В гостиной-столовой не имелось ничего, что подтвердило бы ее статус. Большой рабочий стол вроде рабочего места чертежника и два стола по бокам образовывали в плане букву «П». На боковых столах аккуратными стопками лежали бумаги. Три стены занимали полки, забитые книгами и бумагами. Они были задуманы не для того, чтобы радовать глаз, а чтоб было удобно.

Кофейник на кухне зарос пылью. Плитой, похоже, никогда не пользовались. На тостере закаменели крошки. В холодильнике я увидел пакет апельсинового сока, брусок масла и полбуханки хлеба.

В спальне было темно, шторы задернуты. Ни книг, ни бумаг. Только армейская койка с тщательно свернутым в ногах одеялом, словно хозяин собирался расположиться бивуаком на одну ночь.

Над электрическим камином – фото в рамке. Техника двадцатых годов (аэрограф?) придала коже матери и сына необычайную белизну. Поза традиционная – мадонна с младенцем, мальчику года три, он приник к груди женщины – по всей видимости, моей бабушки. О ее существовании я, признаться, совершенно забыл.

На камине стеклянный цилиндр с темной жидкостью. Осмотр показал, что в ней плавает человеческий палец.

А ведь я явился, чтобы… причинить ущерб.

Фото заставило меня изменить намерения.

Я открыл все дверцы кухонных шкафов, распахнул дверцу плиты, холодильник. Откупорил пакет с соком. Отворил дверцы шкафчиков в ванной. Снял колпачки с зубной пасты, шампуня, кондиционера и аккуратно поставил их в ряд. Открыл все, у чего имелись крышки. Распахнул гардероб, дверцы книжных полок, растворил окна.

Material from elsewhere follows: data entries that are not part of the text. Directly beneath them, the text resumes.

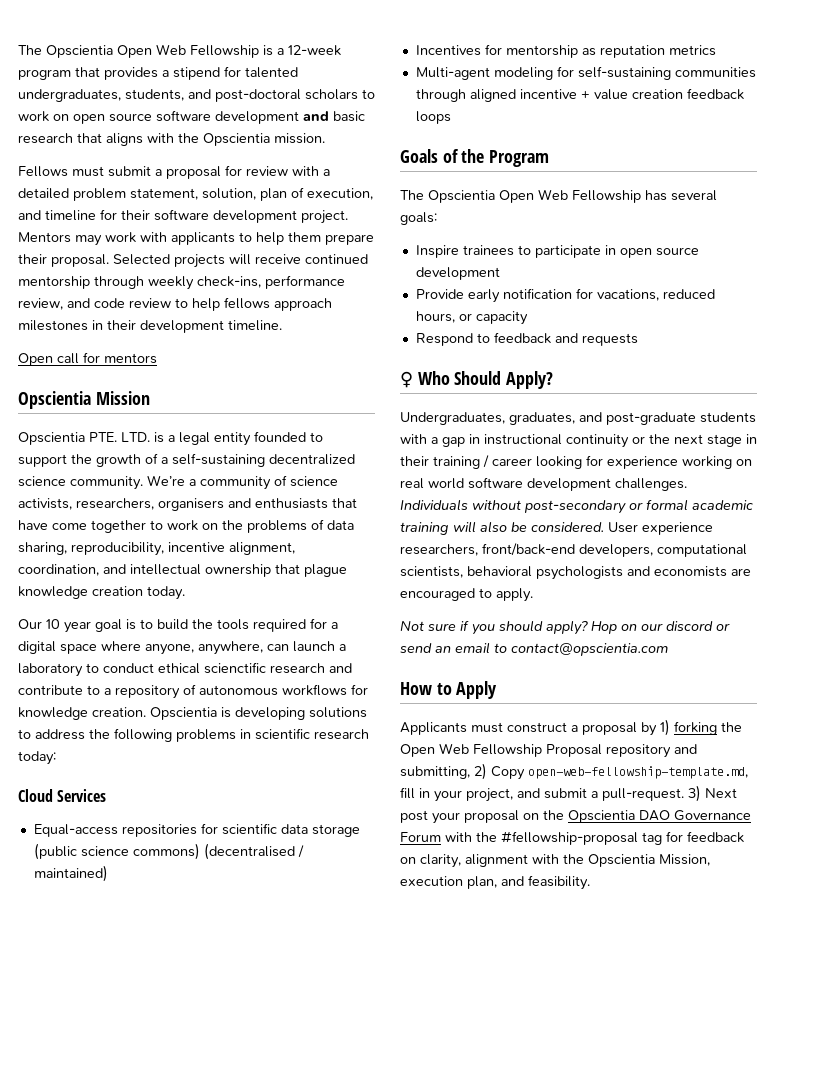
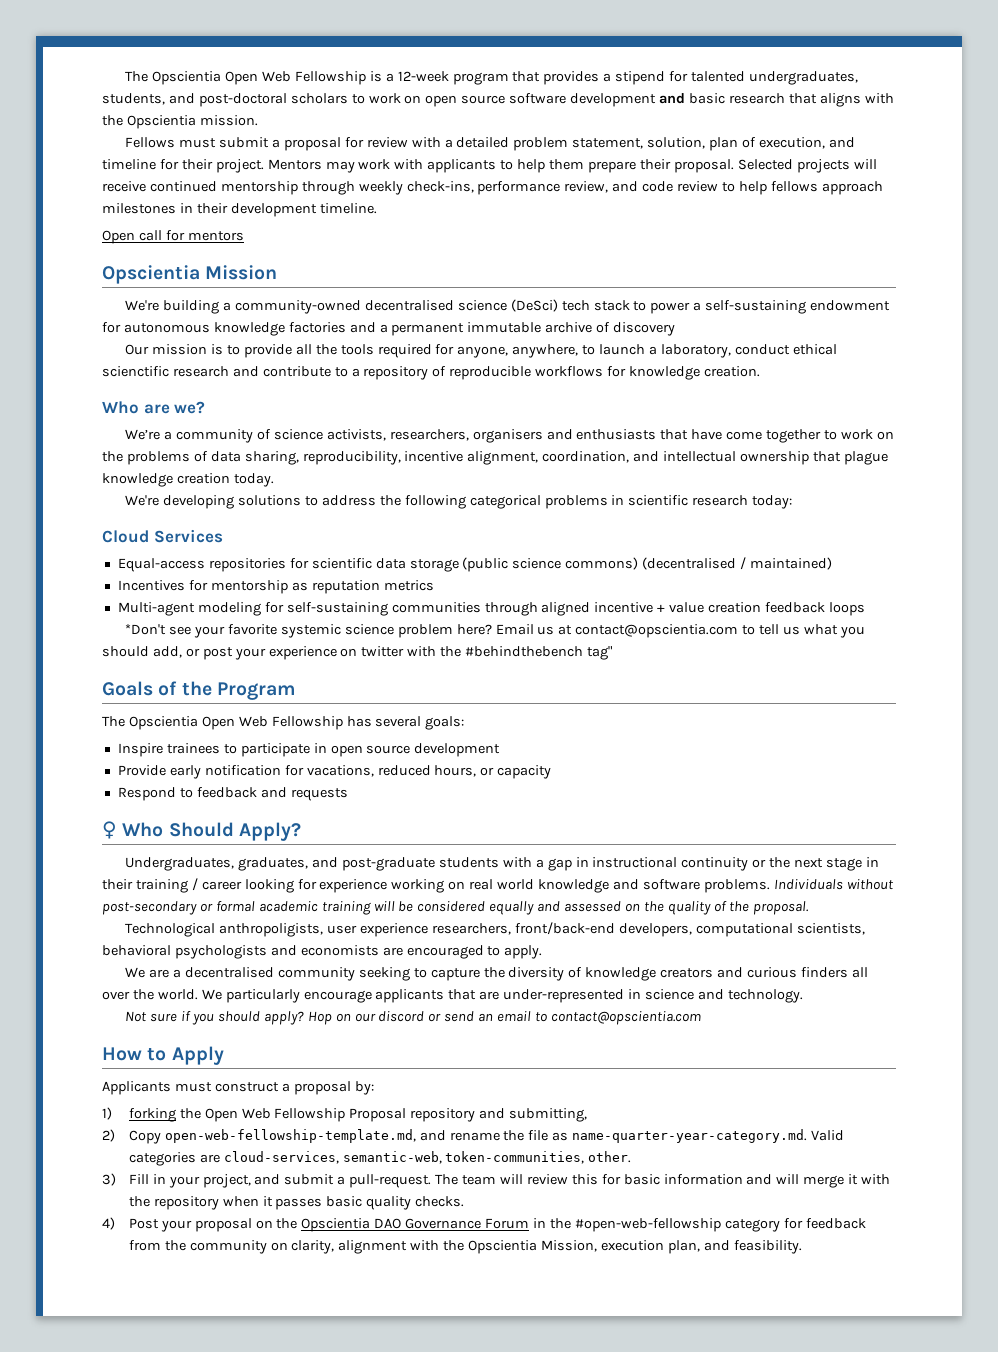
[154,209,297,223] software development -> (213, 164) none
[18,431,323,446] [18,453,355,467] [18,476,143,490] Opscientia PTE. LTD. is a legal entity founded to support the growth of a self-sustaining decentralized science community. -> [125,299,891,314] [102,322,676,336] [125,344,837,358] [102,366,760,380] [102,401,206,414] We're building a community-owned decentralised science (DeSci) tech stack to power a self-sustaining endowment for autonomous knowledge factories and a permanent immutable archive of discovery // Our mission is to provide all the tools required for anyone, anywhere, to launch a laboratory, conduct ethical scienctific research and contribute to a repository of reproducible workflows for knowledge creation. // Who are we? //
[18,618,338,633] [18,641,346,655] [18,662,352,677] [18,684,368,699] [18,707,231,720] Our 10 year goal is to build the tools required for a digital space where anyone, anywhere, can launch a laboratory to conduct ethical scienctific research and contribute to a repository of autonomous workflows for knowledge creation. Opscientia is -> [125,495,160,506] We're
(172, 735) none -> [469,495,541,509] categorical
(451, 117) none -> [125,624,865,638] [102,646,613,660] // *Don't see your favorite systemic science problem here? Email us at contact@opscientia.com to tell us what you should add, or post your experience on twitter with the #behindthebench tag"
[468,477,687,491] software development challenges. -> [538,879,770,893] knowledge and software problems.
[480,521,638,533] also be considered. User -> [398,901,809,915] [125,923,358,937] be considered equally and assessed on the quality of the proposal. // Technological anthropoligists, user
(533, 595) none -> [125,967,868,981] [102,989,803,1003] // We are a decentralised community seeking to capture the diversity of knowledge creators and curious finders all over the world. We particularly encourage applicants that are under-represented in science and technology.
[641,722,657,736] by -> [354,1081,374,1095] by: //
(470, 772) none -> (588, 1115) //
[400,787,415,799] fill -> [419,1129,845,1143] [128,1151,632,1166] [102,1173,149,1186] and rename the file as name-quarter-year-category.md. Valid categories are cloud-services, semantic-web, token-communities, other. // 3) Fill
[688,785,737,802] [400,810,428,823] 3) Next post -> [435,1174,891,1188] [128,1196,465,1210] [102,1217,159,1230] The team will review this for basic information and will merge it with the repository when it passes basic quality checks. // 4) Post
[445,831,744,845] with the #fellowship-proposal tag for feedback -> [533,1218,866,1232] [128,1240,267,1254] in the #open-web-fellowship category for feedback from the community

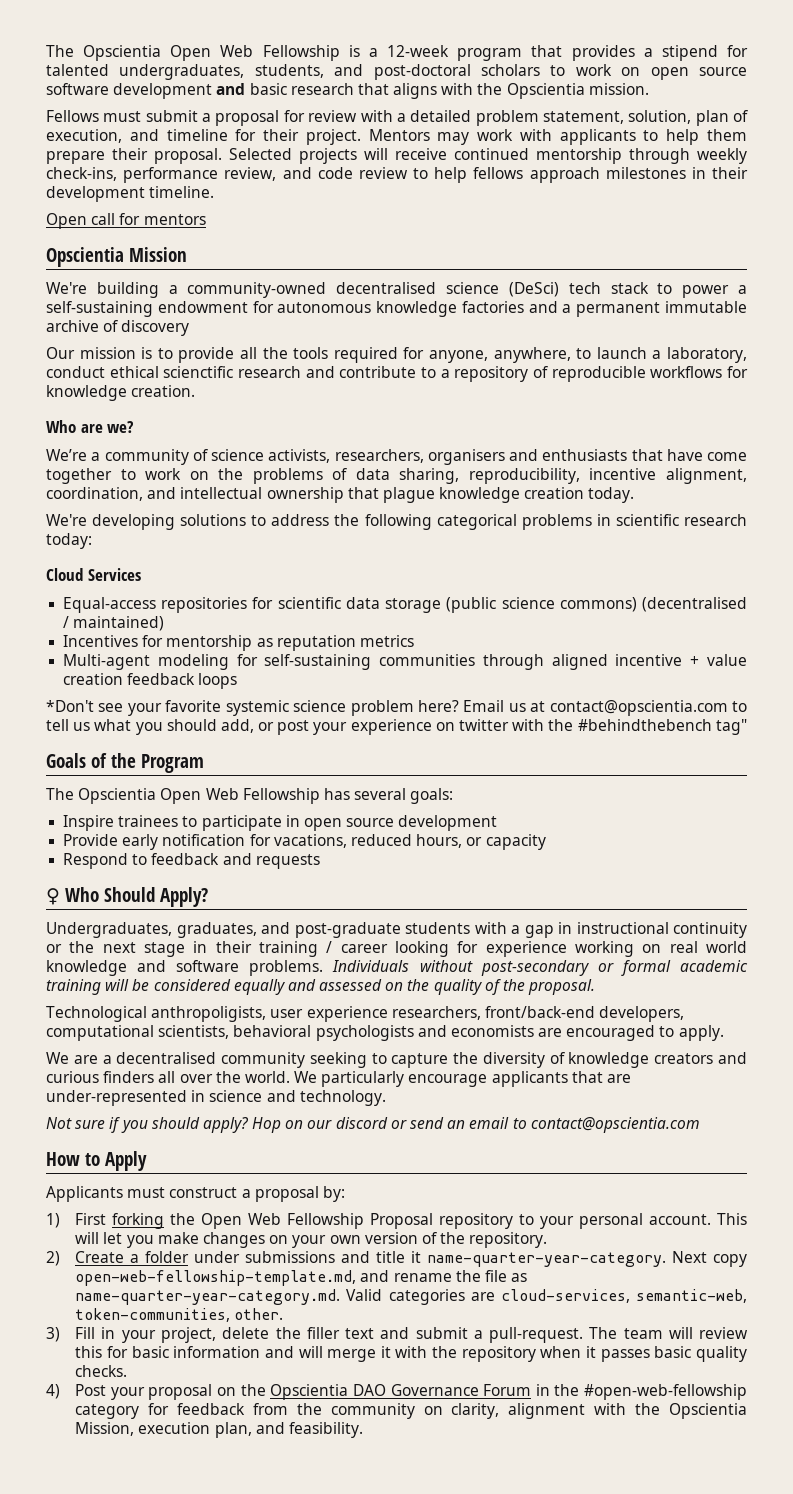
(112, 1113) none -> [75,1213,107,1225] First
[479,1108,588,1122] [102,1129,161,1144] and submitting, // 2) Copy -> [519,1213,748,1229] [75,1232,548,1248] [46,1251,747,1267] to your personal account. This will let you make changes on your own version of the repository. // 2) Create a folder under submissions and title it name-quarter-year-category. Next copy
(251, 1181) none -> [222,1327,374,1339] delete the filler text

В центре стола я положил закладку, заполненную сестрой Мэри Джозеф Прейз.

19 сентября 1954 года.

Второе издание. Бандероль прибыла на мое имя. Но я уверена, что издатель имел в виду тебя. Поздравляю. Прилагаю мое письмо к тебе. Прочти немедленно.

СМДП.

Я был уверен: письмо, о котором упоминала мама, у него. Я спросил себя: ну вот, ты в его квартире, и где письмо? О чем в нем говорится? Устроить обыск? Нет, все испорчу.

Я выловил из формалина палец и положил на стол рядом с закладкой. Оценил картину и передумал. Уложил палец обратно в банку и забрал с собой.

Уходя, входную дверь я оставил открытой.